The study's findings support a distributed neural network model of DT involving the DMN, FPCN, and limbic network for positive weights and visual and sensorimotor networks for negative weights. The strong correlation with the principal gradient of functional connectivity suggests that DT relies on flexible integration across multiple hierarchical levels of processing. The neurobiological findings highlight the role of dopamine and related genes in DT, consistent with the reward and motivational aspects of creative processes. The ability to predict individual DT scores from both task-based and resting-state data suggests that the identified brain pattern is a reliable biomarker for creativity.

This study provides a comprehensive neural, genetic, and cognitive characterization of divergent thinking. The identification of a reliable brain pattern predictive of DT, its connection to specific cognitive processes, and its neurobiological underpinnings advances our understanding of creativity. Future research should investigate other forms of DT and creativity across different domains, utilizing more balanced samples and exploring causal relationships.

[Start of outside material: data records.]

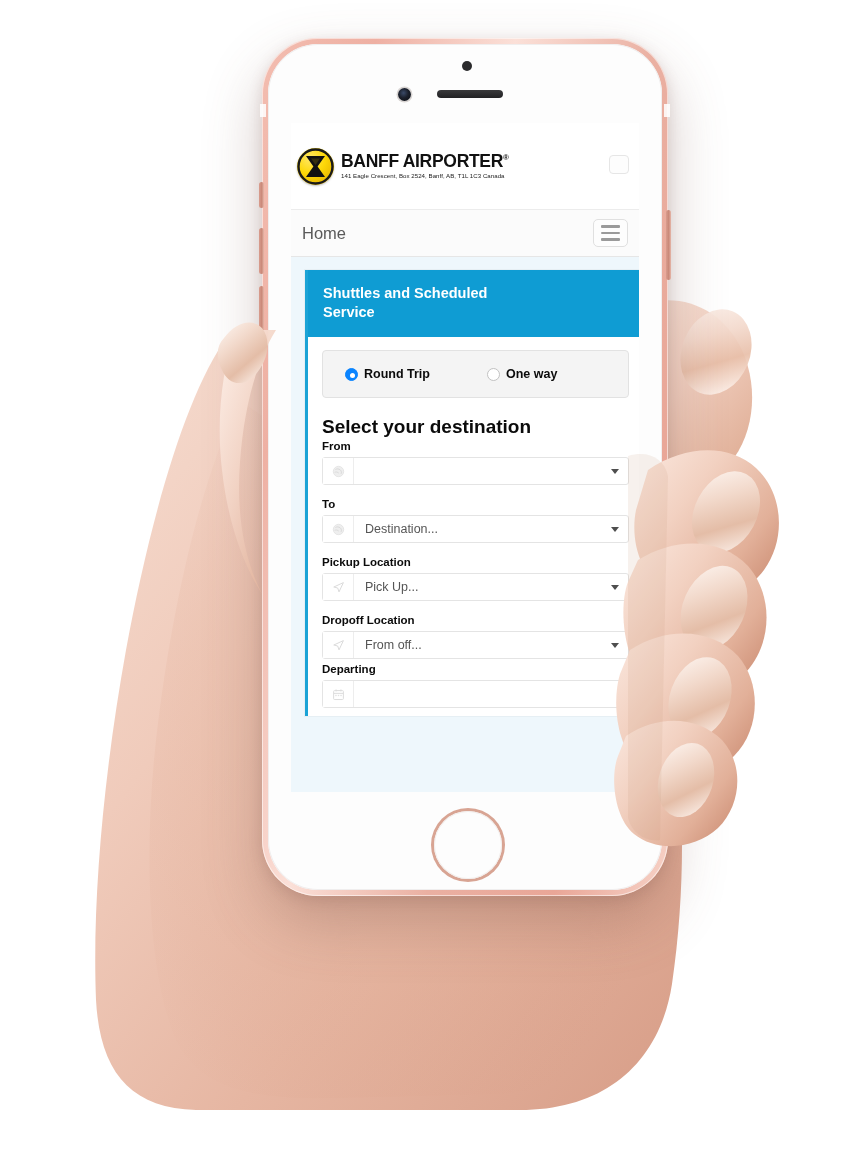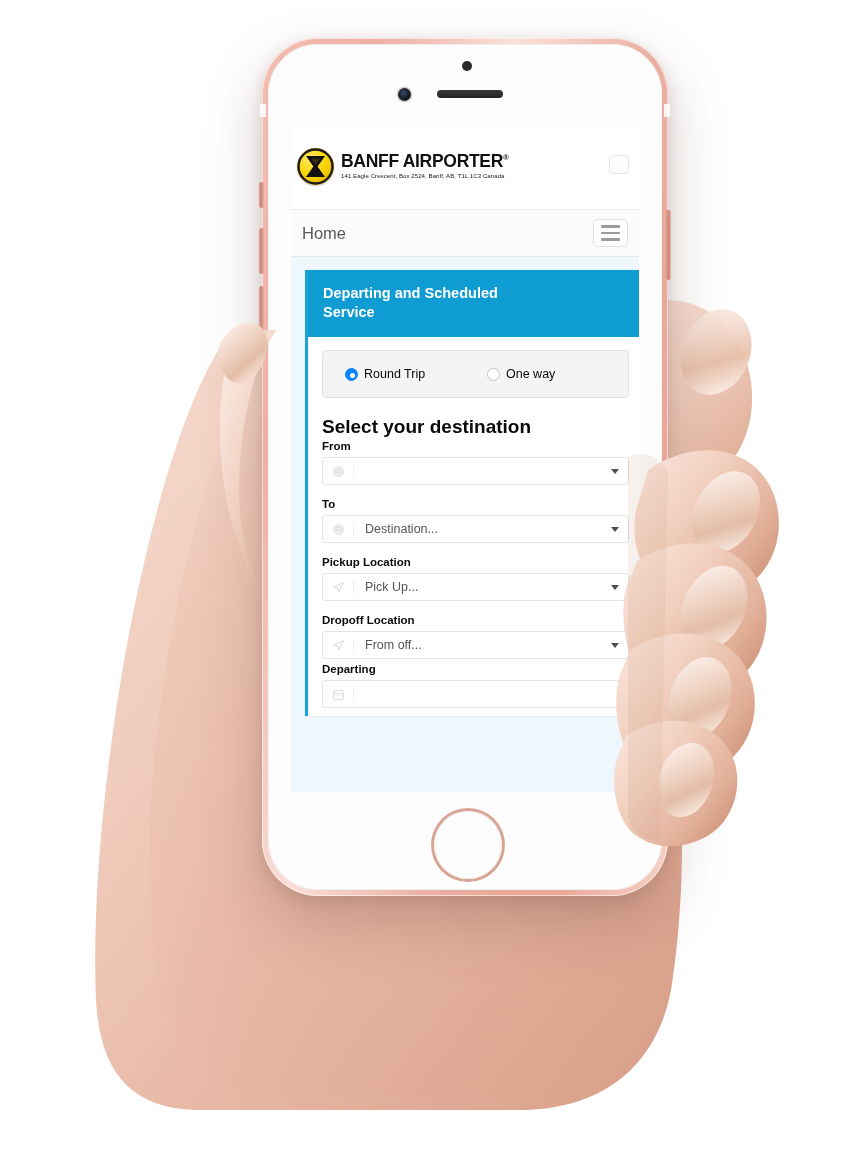--- a/index.html
+++ b/index.html
@@ -211,21 +211,21 @@
   .trip-type {
     background: #f4f4f4;
     border: 1px solid #e2e2e2;
     border-radius: 4px;
     padding: 16px 0 16px 0;
     display: flex;
     margin-bottom: 18px;
   }
   .radio-opt {
     display: flex; align-items: center; gap: 6px;
-    font-size: 12.5px; font-weight: 400; color: #0b0b0b;
+    font-size: 12.5px; font-weight: 700; color: #0b0b0b;
   }
   .radio-opt.first { margin-left: 22px; width: 142px; }
   .radio-dot {
     width: 13px; height: 13px; border-radius: 50%;
     flex: none;
     border: 1px solid #c2c2c2;
     background: #ffffff;
   }
   .radio-dot.on {
     background: #0a84ff;
@@ -252,21 +252,20 @@
   }
   .field-label.spaced { margin-top: 13px; }
 
   .input-group {
     display: flex;
     height: 28px;
     border: 1px solid #e4e4e4;
     border-radius: 3px;
     background: #ffffff;
     margin-bottom: 4px;
-    align-items: center;
   }
   .input-addon {
     width: 31px;
     border-right: 1px solid #ededed;
     display: flex; align-items: center; justify-content: center;
     flex: none;
     background: #fff;
   }
   .input-addon svg { display: block; opacity: 0.85; }
   .input-field {
@@ -376,21 +375,21 @@
         <span></span>
         <span></span>
         <span></span>
       </div>
     </div>
 
     <div class="page-body">
       <div class="booking-card">
 
         <div class="card-head">
-          <div>Departing and Scheduled</div>
+          <div>Shuttles and Scheduled</div>
           <div>Service</div>
         </div>
 
         <div class="card-body">
 
           <div class="trip-type">
             <div class="radio-opt first">
               <span class="radio-dot on"></span>
               <span>Round Trip</span>
             </div>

The study primarily focused on verbal DT using a modified AUT, which might not fully capture all aspects of creativity. The sample predominantly included female participants, limiting the generalizability of findings. The use of self-reported originality ratings might introduce subjective bias. Future research should address these limitations by examining other forms of DT, using larger and more balanced samples, and incorporating objective measures of creativity.